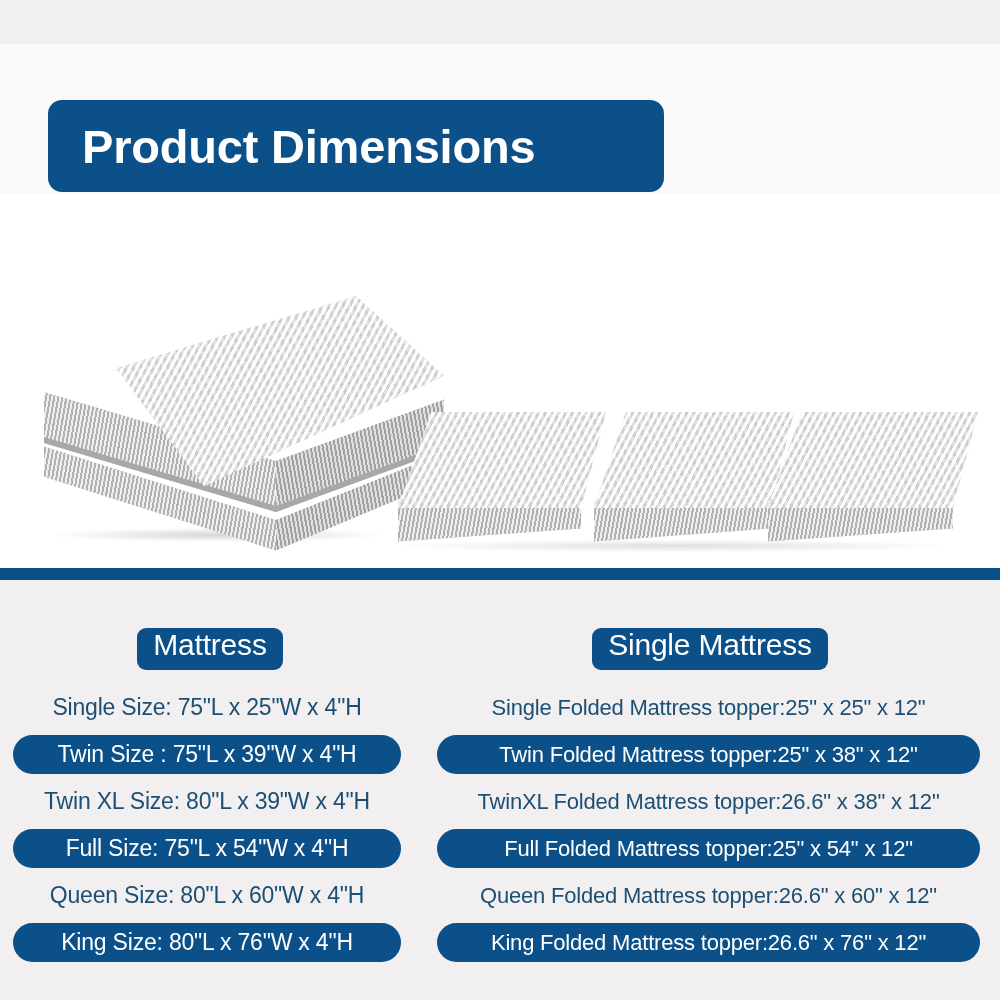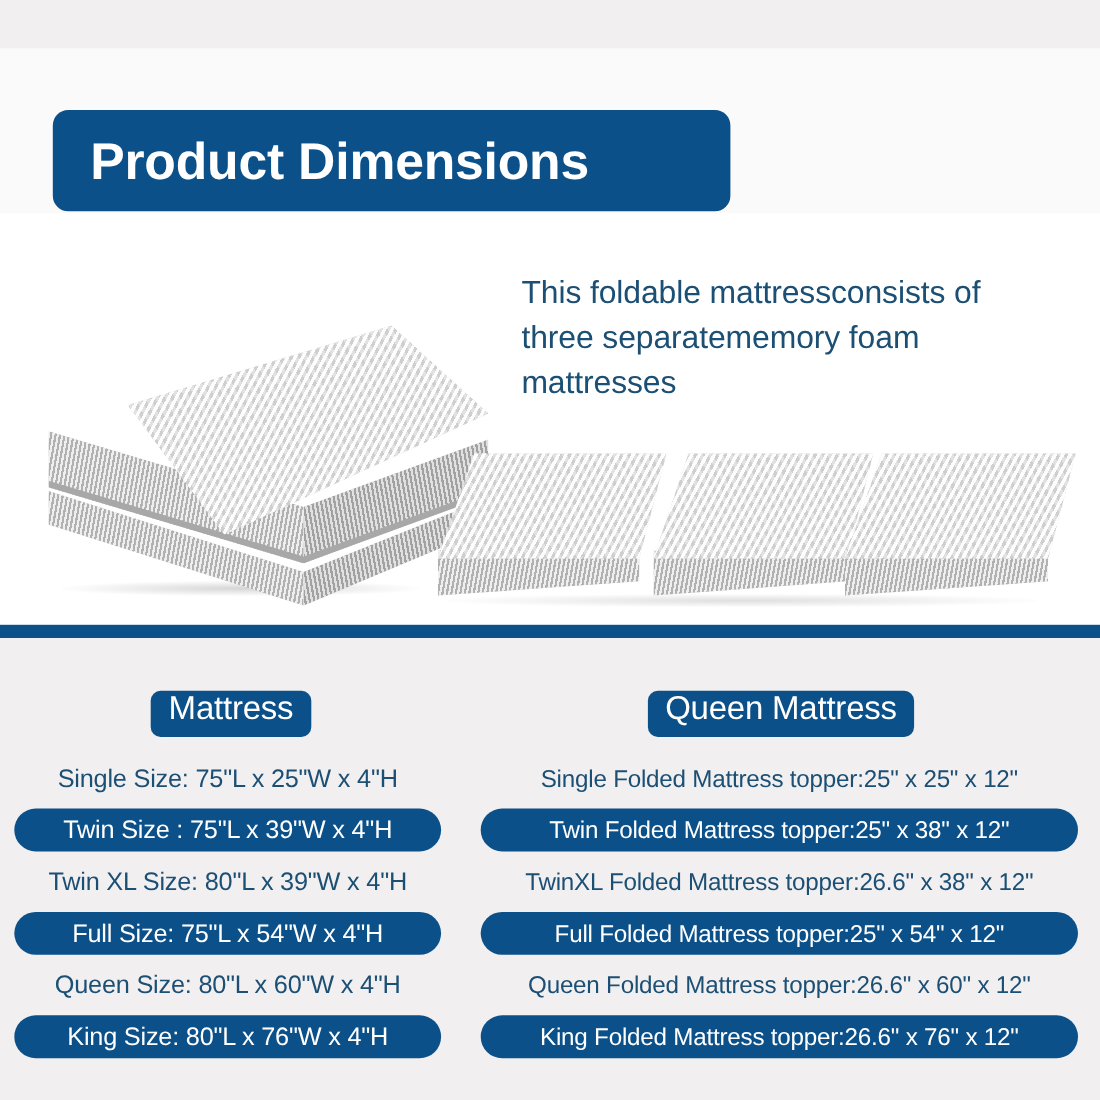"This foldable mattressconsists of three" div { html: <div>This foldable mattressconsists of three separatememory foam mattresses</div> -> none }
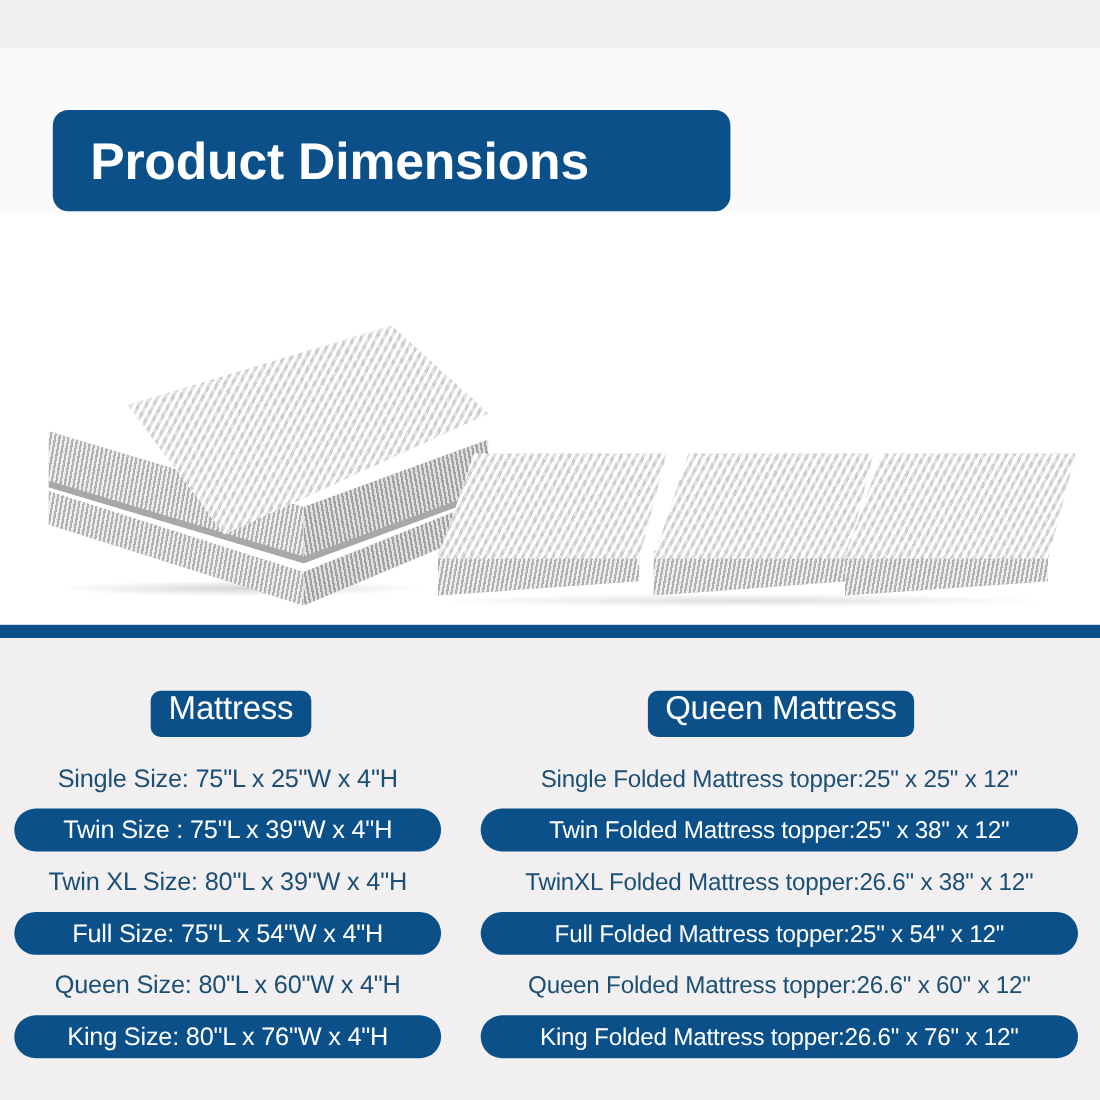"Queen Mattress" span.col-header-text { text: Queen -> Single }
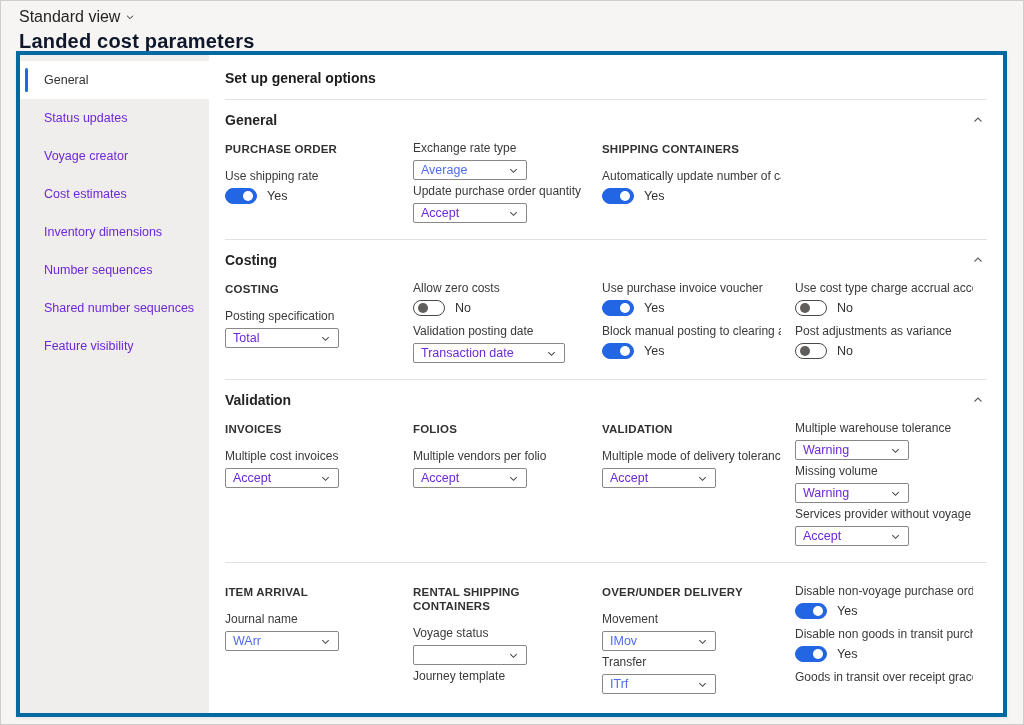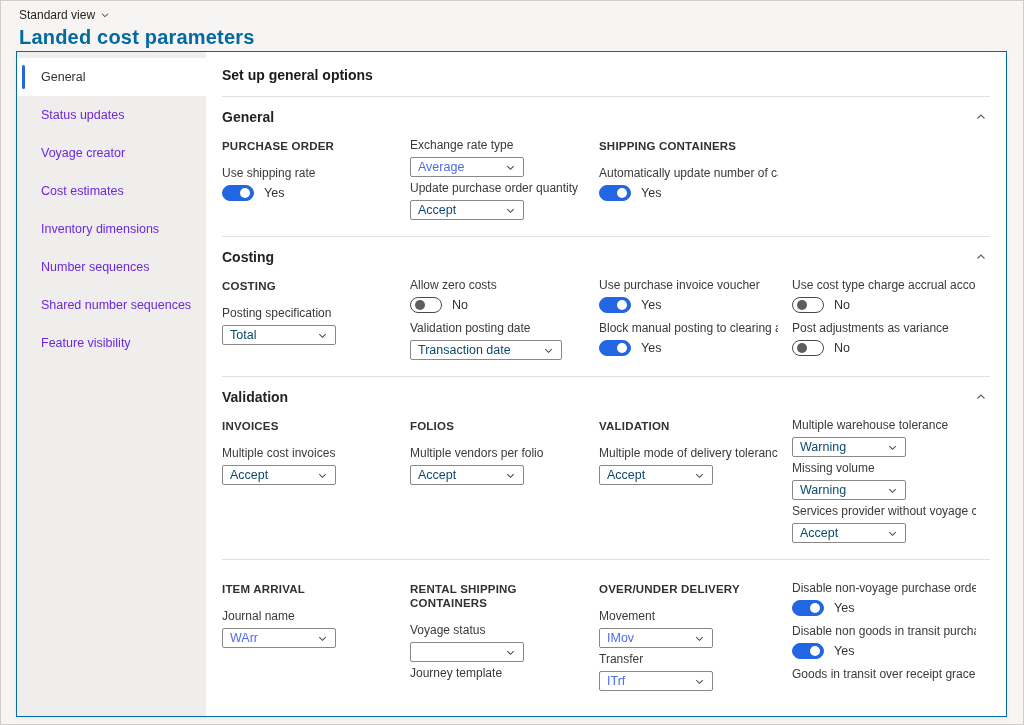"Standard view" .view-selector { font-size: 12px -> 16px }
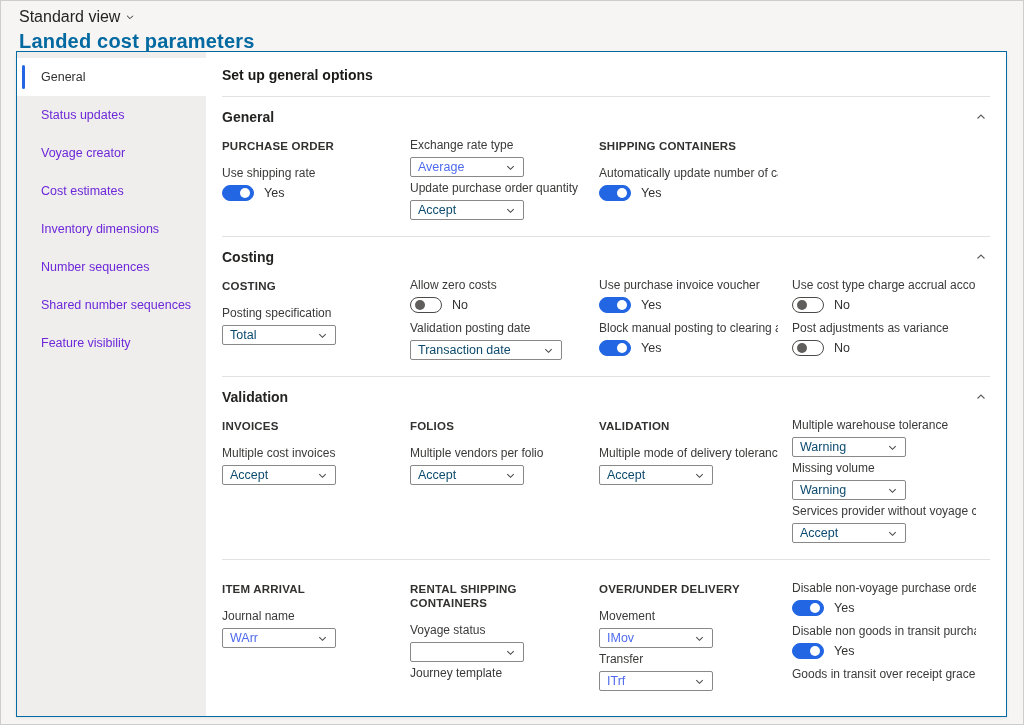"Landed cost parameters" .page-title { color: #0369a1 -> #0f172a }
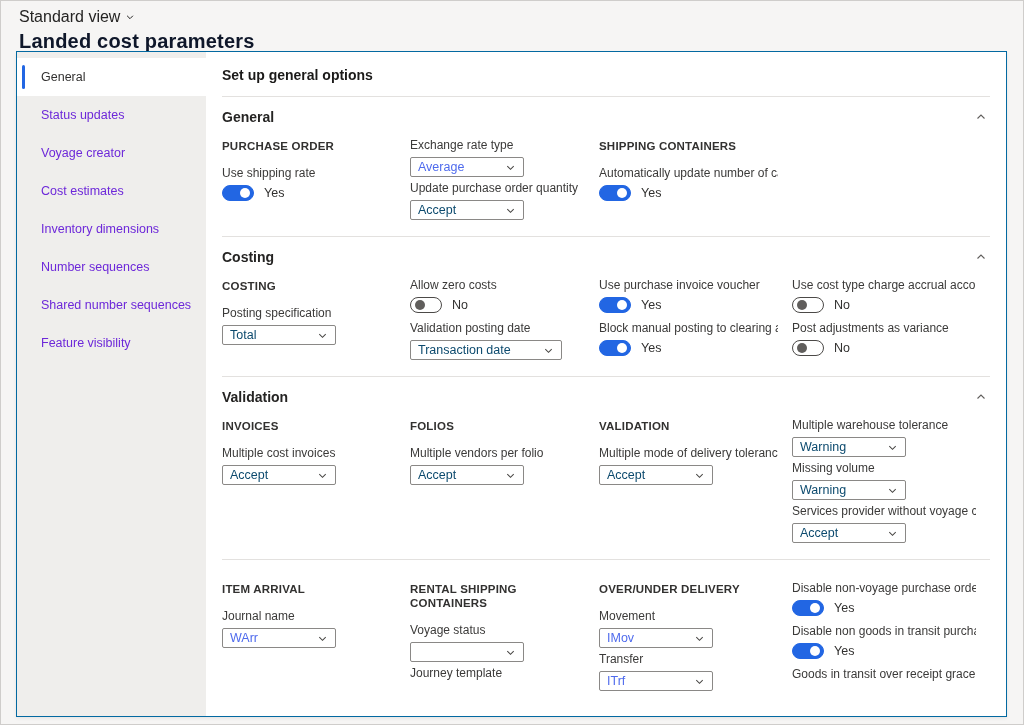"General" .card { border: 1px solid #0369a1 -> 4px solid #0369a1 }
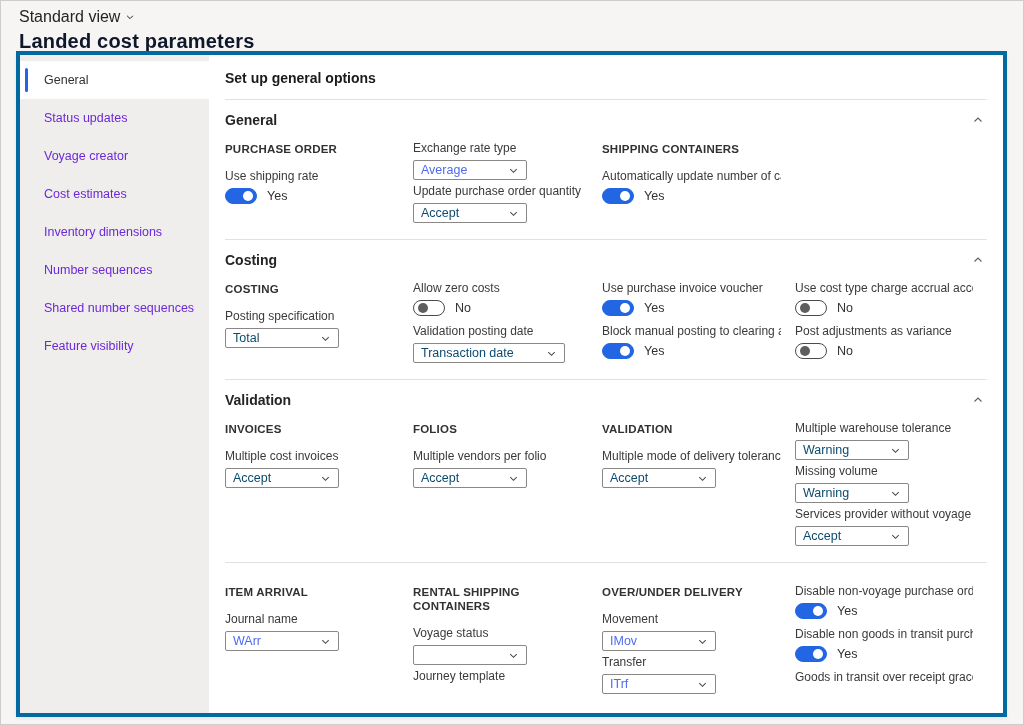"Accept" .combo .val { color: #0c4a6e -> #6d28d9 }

+++++

(REQUIREMENT) Copy every record exactly, leaving the pictures out.

(YOUR SOLUTION)
"This foldable mattressconsists of three" div { html: <div>This foldable mattressconsists of three separatememory foam mattresses</div> -> none }
"Queen Mattress" span.col-header-text { text: Queen -> Single }
"Standard view" .view-selector { font-size: 12px -> 16px }
"Landed cost parameters" .page-title { color: #0369a1 -> #0f172a }
"General" .card { border: 1px solid #0369a1 -> 4px solid #0369a1 }
"Accept" .combo .val { color: #0c4a6e -> #6d28d9 }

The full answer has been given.